Stärkster Pannenmonat im Freistaat war der August, während war der Tag mit den meisten Pannennotrufen in Sachsen auf den 17. Februar 2025 fiel. In über 70 Prozent aller Notfälle konnten die Gelben Engel innerhalb von einer Stunde helfen. Wie in den Jahren zuvor waren Probleme mit der Starterbatterie mit 45,4 Prozent die häufigste Pannenursache, gefolgt von Defekten im Motormanagement oder Hochvoltsystem (Einspritzung, Zündung, Sensorik) mit 21,8 Prozent.
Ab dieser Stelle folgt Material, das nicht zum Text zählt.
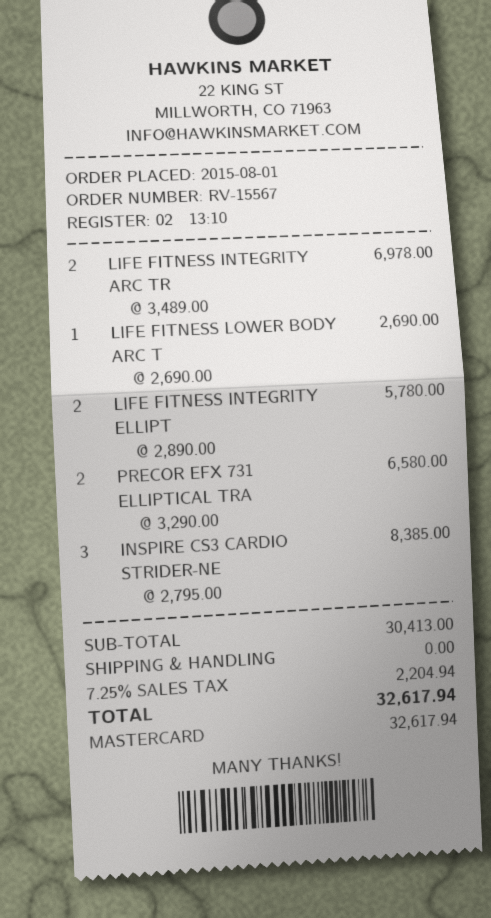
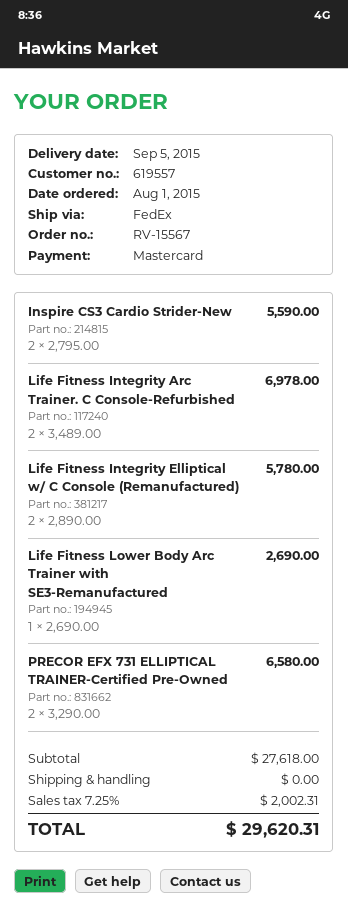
INSPIRE CS3 CARDIO STRIDER-NE: 3 x 2795.00 = 8385.00 -> 2 x 2795.00 = 5590.00
subtotal: 30413.00 -> 27618.00
tax: 7.25% = 2204.94 -> 7.25% = 2002.31
total: 32617.94 -> 29620.31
Die Zahl der Fahrradpannen stieg 2025 auf 550 im Freistaat. Bei fast drei Viertel (72 Prozent) aller Einsätze war ein defekter Reifen Grund für den Einsatz.

Mit der steigenden Fahrzeuganzahl und dem zunehmenden Lebensalter der Elektroautos auf den Straßen steigt auch die Zahl der E-Auto-Pannen: Bundesweit gingen 50.445 Einsätze auf das Konto reiner E-Autos, ein Plus von rund 15 Prozent im Vergleich zu 2024 (43.678). Auch hier war eine defekte Starterbatterie bei rund der Hälfte aller Fälle die häufigste Ursache. Autos mit Plug-in-Hybrid-Antrieb sind im letzten Jahr ebenfalls häufiger liegengeblieben: 59.985 Mal rückte die Straßenwacht bundesweit aus, um solchen Modellen zu helfen – ein Zuwachs von rund 13 Prozent gegenüber dem Vorjahr.

Einen starken Anstieg registriert der ADAC beim digitalen Notruf: Der Anteil per App oder Web-App gemeldeter Pannen stieg im Vergleich zu 2024 um 16 Prozent auf bundesweit 695.520.